Exercise prompt
Hand back the entries exactly as written, minus every picture.

Extracted entries

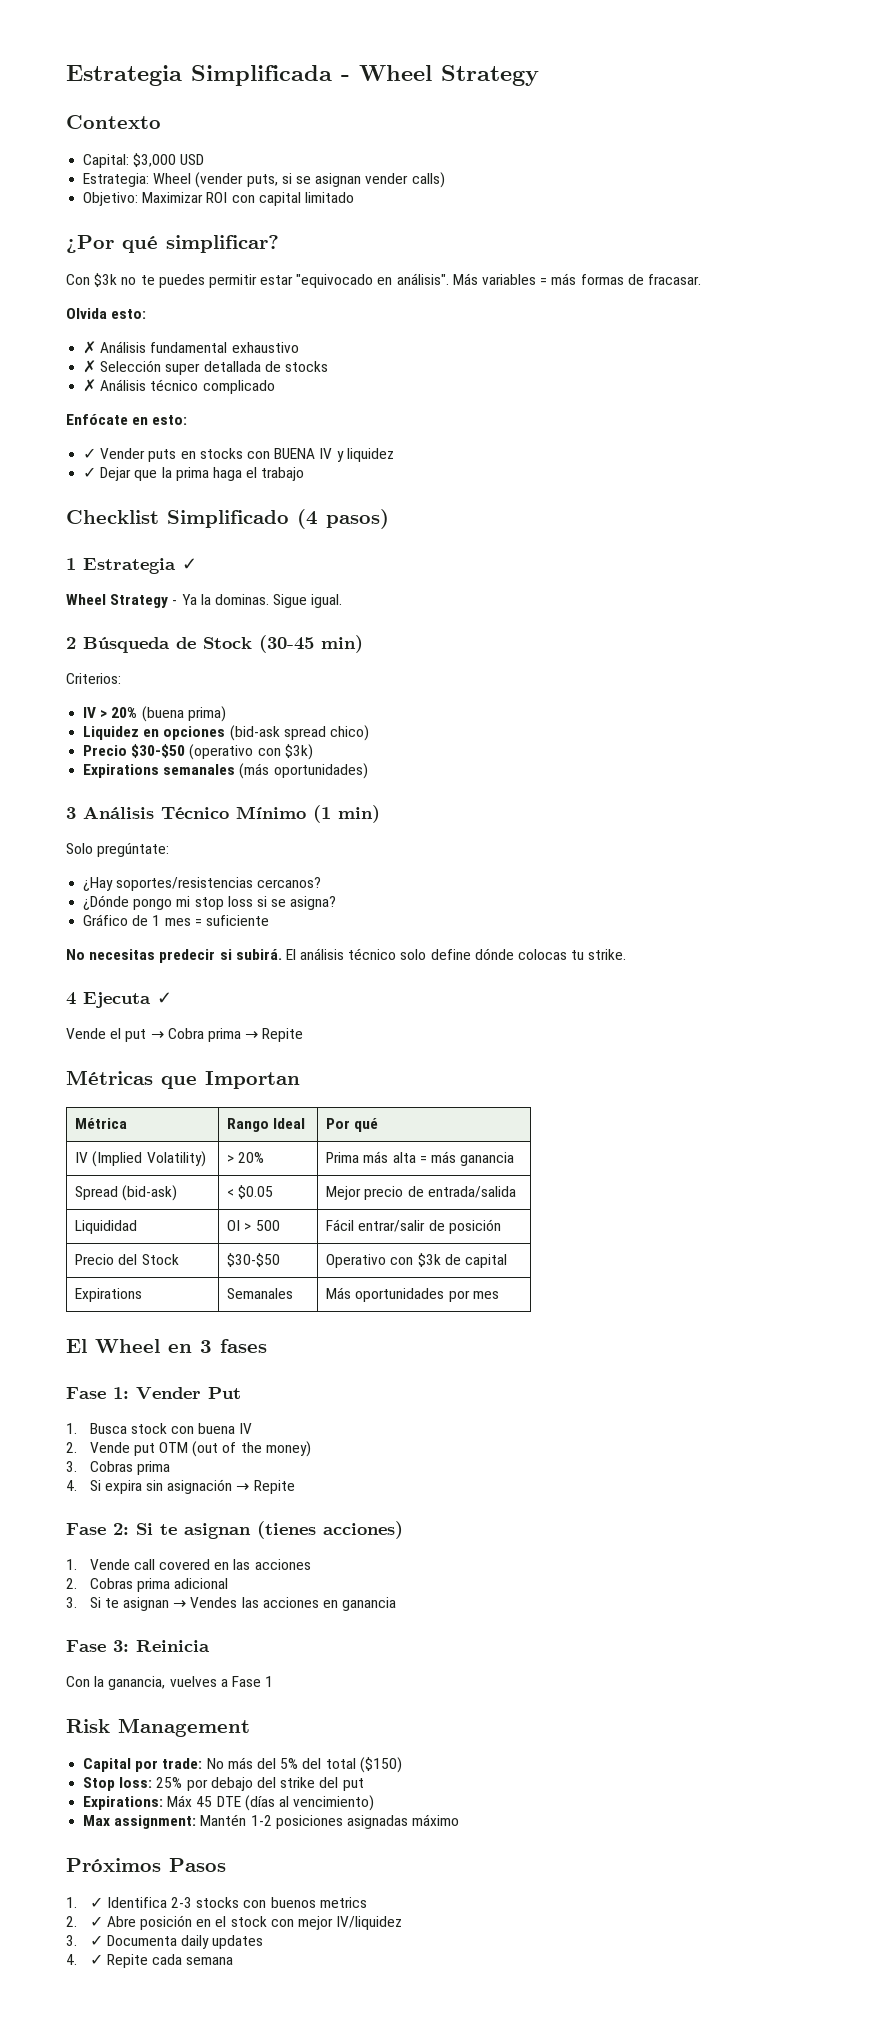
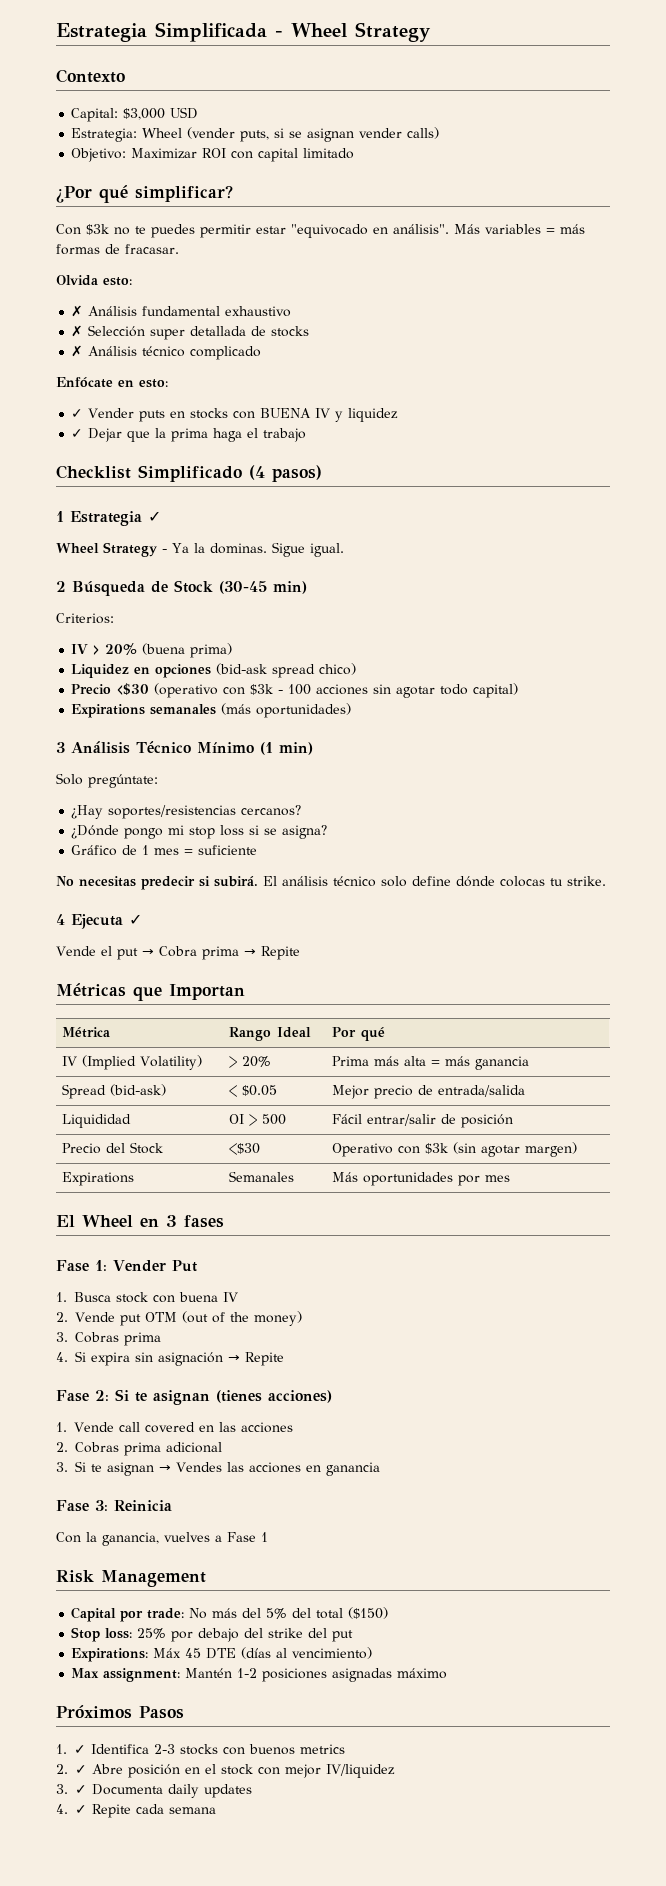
- Precio $30-$50 (operativo con $3k)
+ Precio <$30 (operativo con $3k - 100 acciones sin agotar todo capital)
- Precio del Stock | $30-$50 | Operativo con $3k de capital
+ Precio del Stock | <$30 | Operativo con $3k (sin agotar margen)

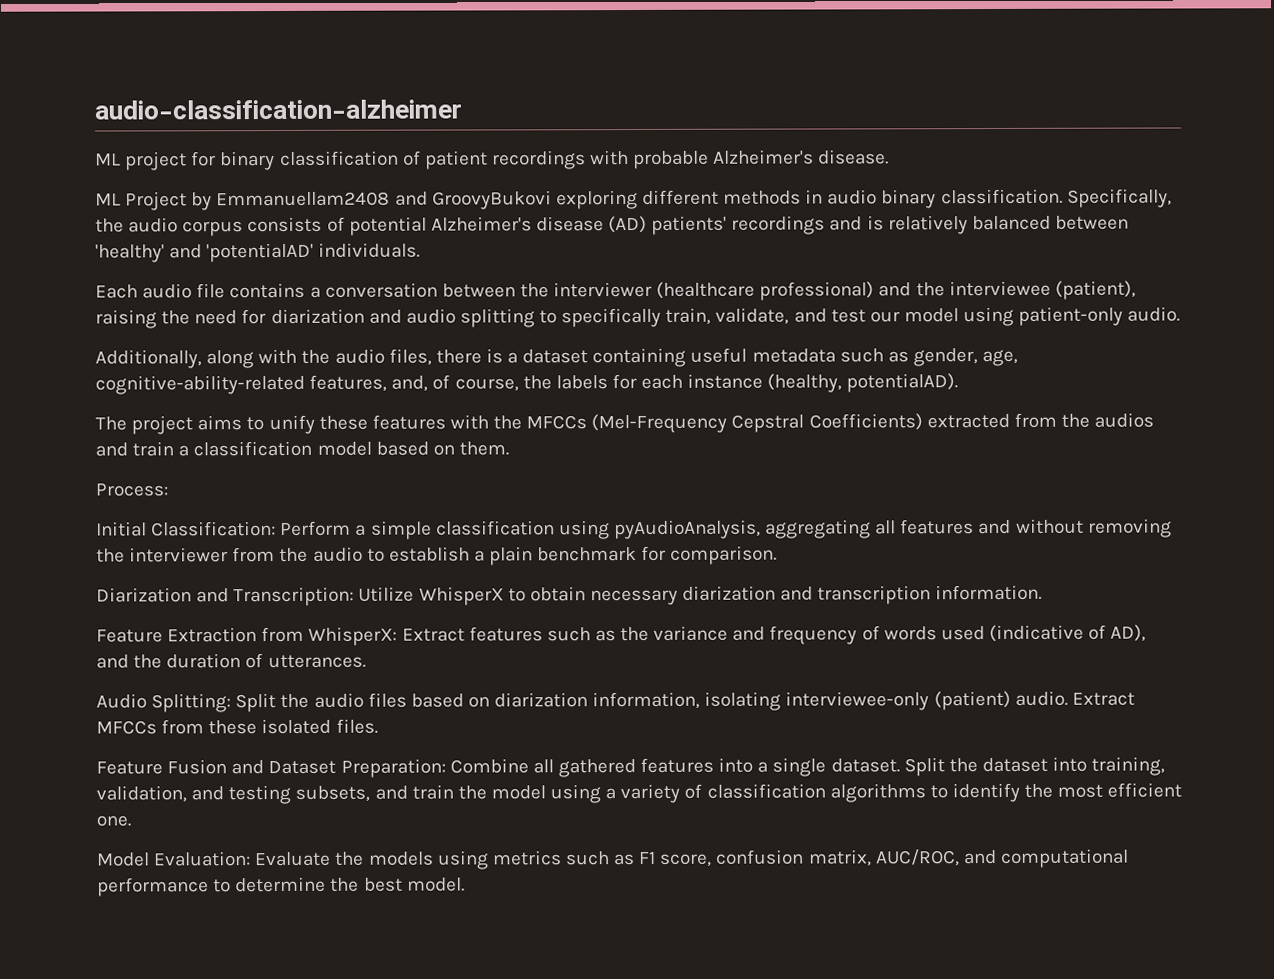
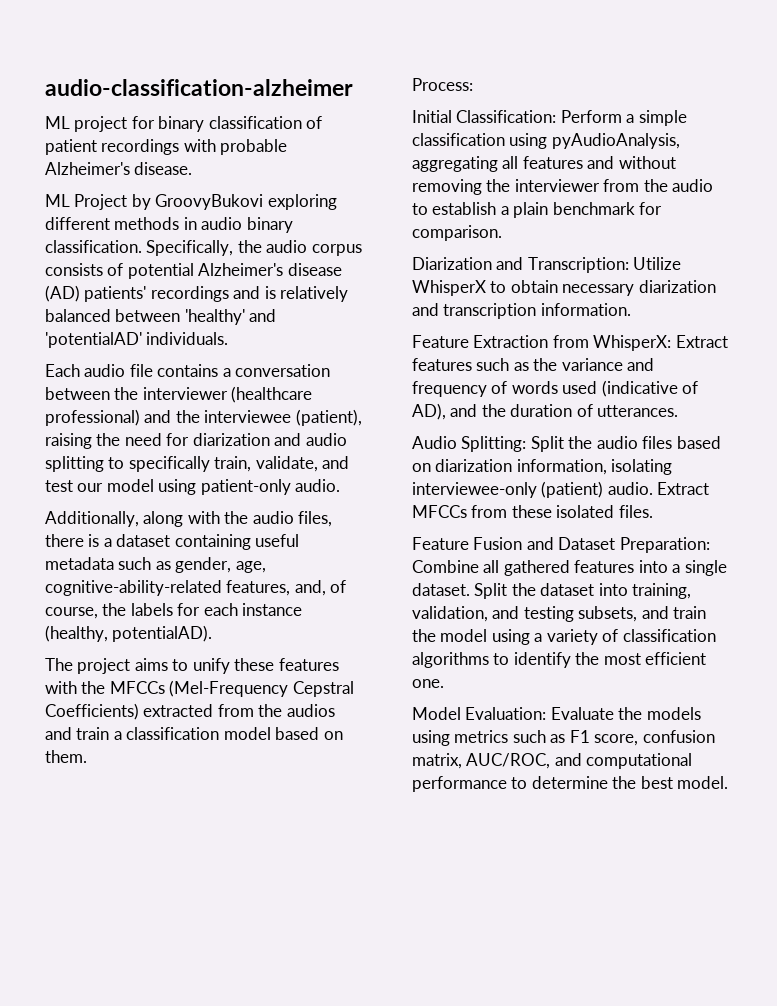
- ML Project by Emmanuellam2408 and GroovyBukovi exploring different methods in audio binary classification.
+ ML Project by GroovyBukovi exploring different methods in audio binary classification.

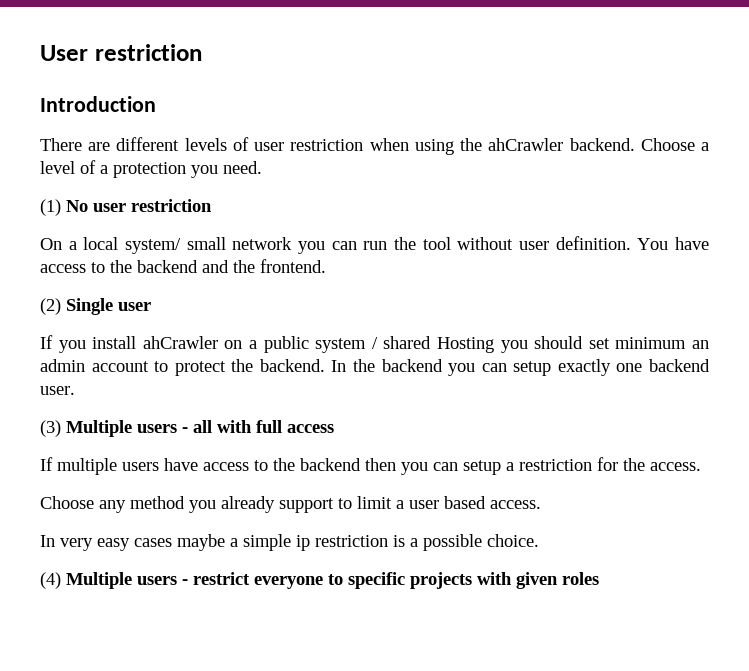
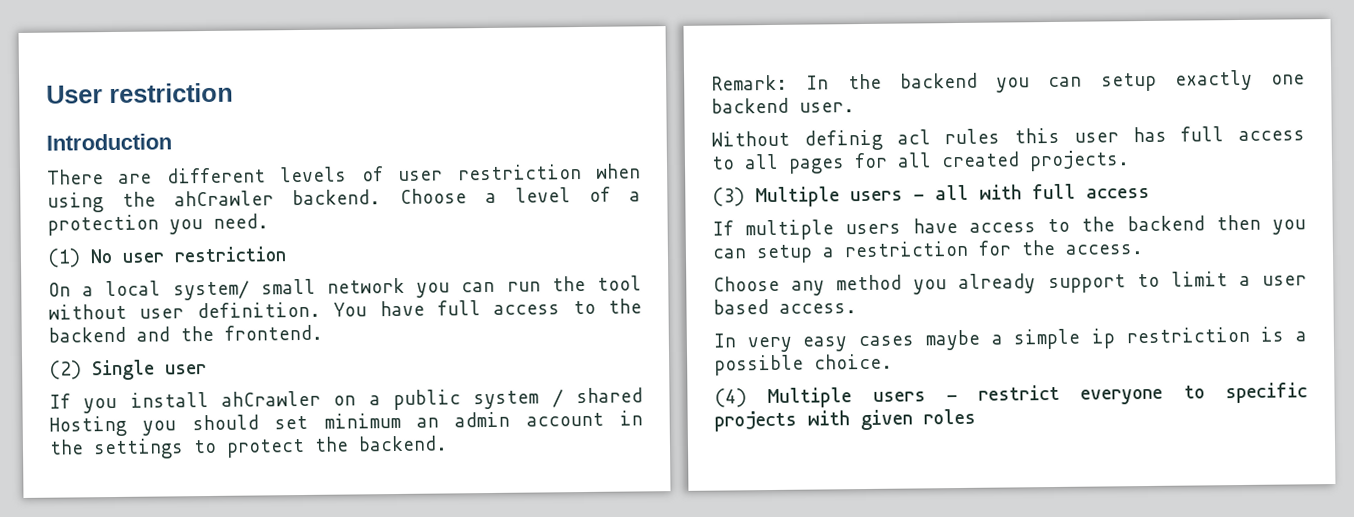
- You have access to the backend and the frontend.
+ You have full access to the backend and the frontend.
- If you install ahCrawler on a public system / shared Hosting you should set minimum an admin account to protect the backend. In the backend you can setup exactly one backend user.
+ If you install ahCrawler on a public system / shared Hosting you should set minimum an admin account in the settings to protect the backend.
+ Remark: In the backend you can setup exactly one backend user.
+ Without definig acl rules this user has full access to all pages for all created projects.

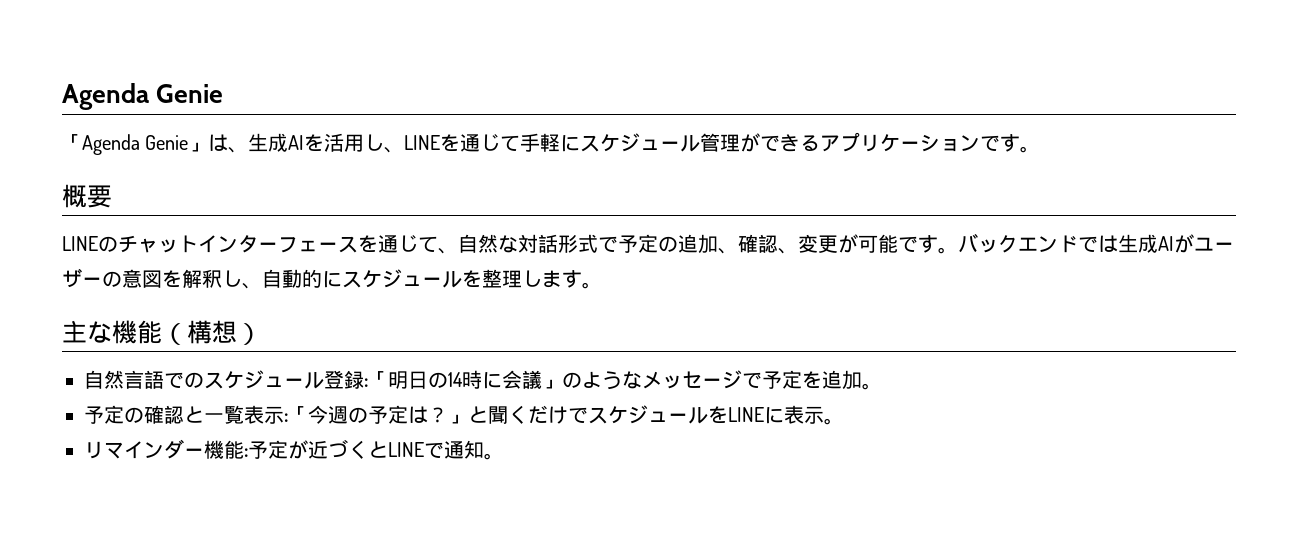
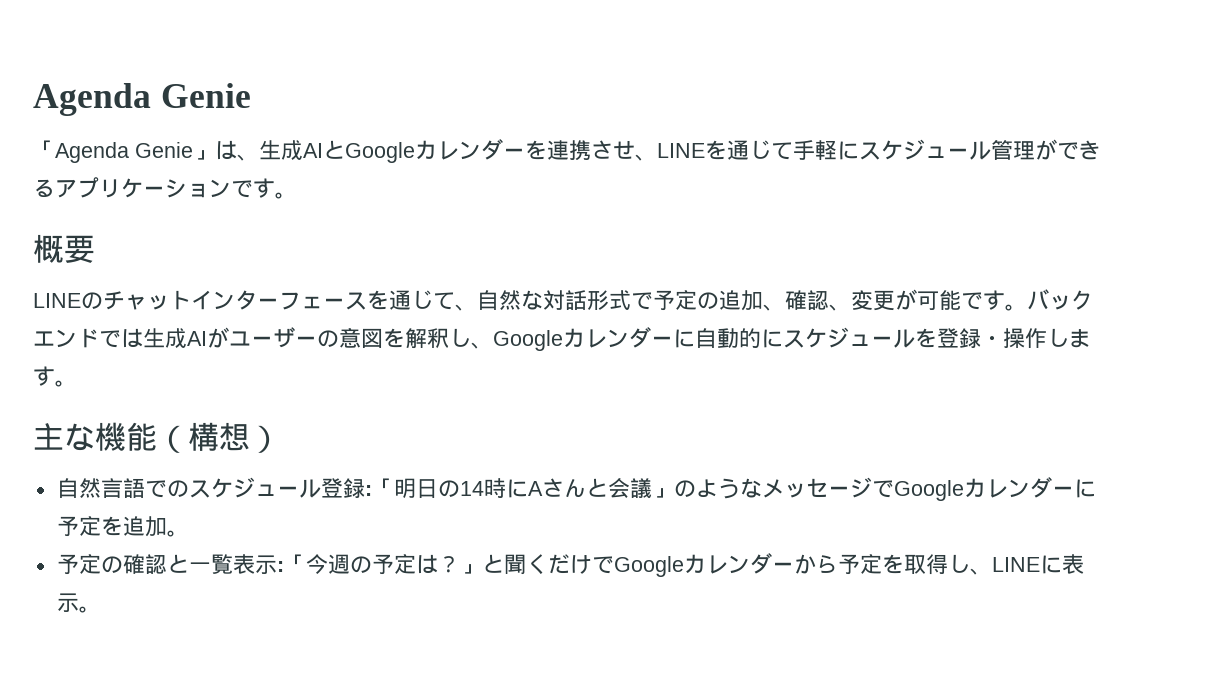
- 「Agenda Genie」は、生成AIを活用し、LINEを通じて手軽にスケジュール管理ができるアプリケーションです。
+ 「Agenda Genie」は、生成AIとGoogleカレンダーを連携させ、LINEを通じて手軽にスケジュール管理ができるアプリケーションです。
- バックエンドでは生成AIがユーザーの意図を解釈し、自動的にスケジュールを整理します。
+ バックエンドでは生成AIがユーザーの意図を解釈し、Googleカレンダーに自動的にスケジュールを登録・操作します。
- 自然言語でのスケジュール登録:「明日の14時に会議」のようなメッセージで予定を追加。
+ 自然言語でのスケジュール登録:「明日の14時にAさんと会議」のようなメッセージでGoogleカレンダーに予定を追加。
- 予定の確認と一覧表示:「今週の予定は？」と聞くだけでスケジュールをLINEに表示。
- リマインダー機能:予定が近づくとLINEで通知。
+ 予定の確認と一覧表示:「今週の予定は？」と聞くだけでGoogleカレンダーから予定を取得し、LINEに表示。

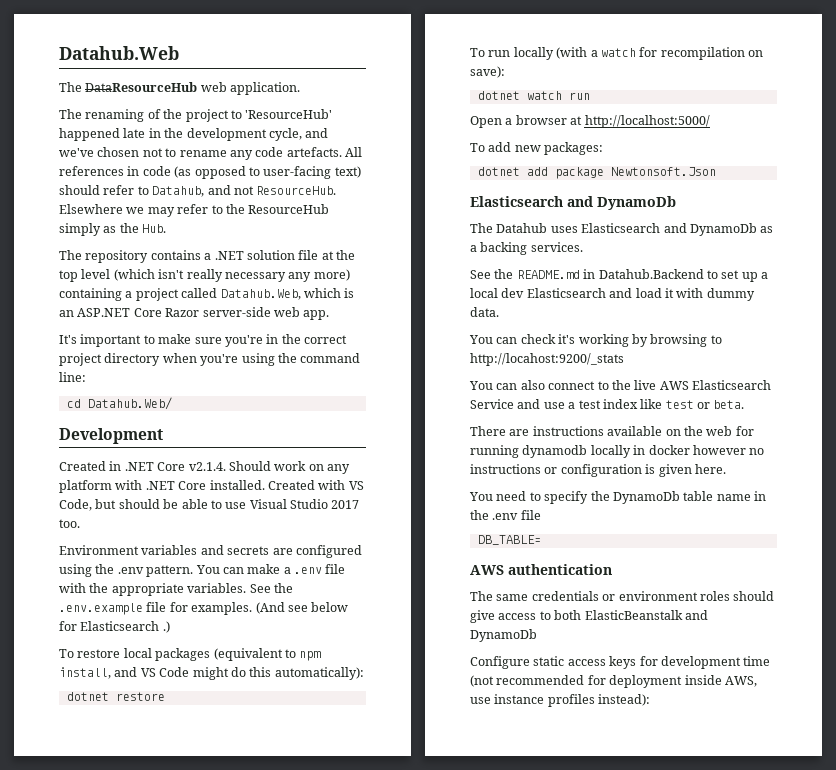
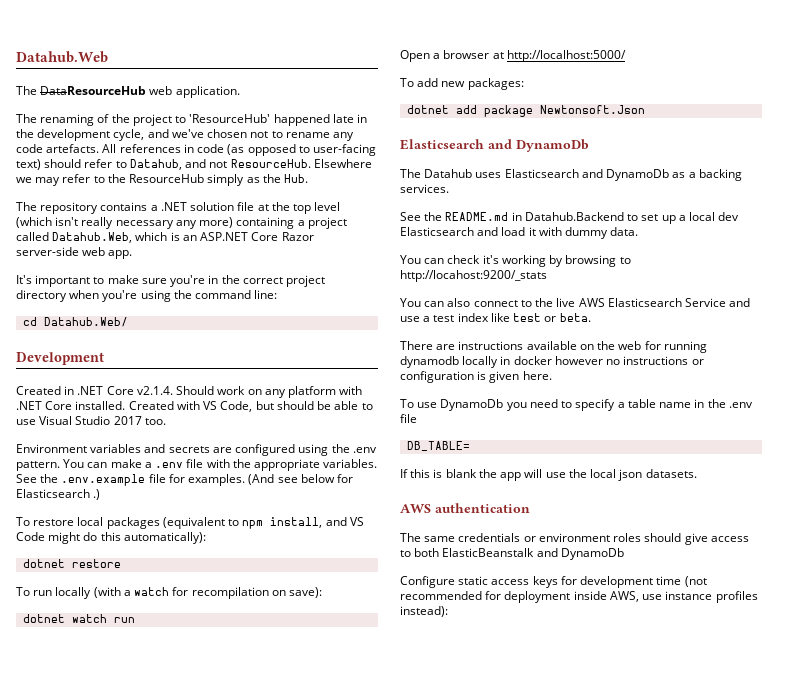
- You need to specify the DynamoDb table name in the .env file
+ To use DynamoDb you need to specify a table name in the .env file
+ If this is blank the app will use the local json datasets.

Answer space
- Precio $30-$50 (operativo con $3k)
+ Precio <$30 (operativo con $3k - 100 acciones sin agotar todo capital)
- Precio del Stock | $30-$50 | Operativo con $3k de capital
+ Precio del Stock | <$30 | Operativo con $3k (sin agotar margen)

- ML Project by Emmanuellam2408 and GroovyBukovi exploring different methods in audio binary classification.
+ ML Project by GroovyBukovi exploring different methods in audio binary classification.

- You have access to the backend and the frontend.
+ You have full access to the backend and the frontend.
- If you install ahCrawler on a public system / shared Hosting you should set minimum an admin account to protect the backend. In the backend you can setup exactly one backend user.
+ If you install ahCrawler on a public system / shared Hosting you should set minimum an admin account in the settings to protect the backend.
+ Remark: In the backend you can setup exactly one backend user.
+ Without definig acl rules this user has full access to all pages for all created projects.

- 「Agenda Genie」は、生成AIを活用し、LINEを通じて手軽にスケジュール管理ができるアプリケーションです。
+ 「Agenda Genie」は、生成AIとGoogleカレンダーを連携させ、LINEを通じて手軽にスケジュール管理ができるアプリケーションです。
- バックエンドでは生成AIがユーザーの意図を解釈し、自動的にスケジュールを整理します。
+ バックエンドでは生成AIがユーザーの意図を解釈し、Googleカレンダーに自動的にスケジュールを登録・操作します。
- 自然言語でのスケジュール登録:「明日の14時に会議」のようなメッセージで予定を追加。
+ 自然言語でのスケジュール登録:「明日の14時にAさんと会議」のようなメッセージでGoogleカレンダーに予定を追加。
- 予定の確認と一覧表示:「今週の予定は？」と聞くだけでスケジュールをLINEに表示。
- リマインダー機能:予定が近づくとLINEで通知。
+ 予定の確認と一覧表示:「今週の予定は？」と聞くだけでGoogleカレンダーから予定を取得し、LINEに表示。

- You need to specify the DynamoDb table name in the .env file
+ To use DynamoDb you need to specify a table name in the .env file
+ If this is blank the app will use the local json datasets.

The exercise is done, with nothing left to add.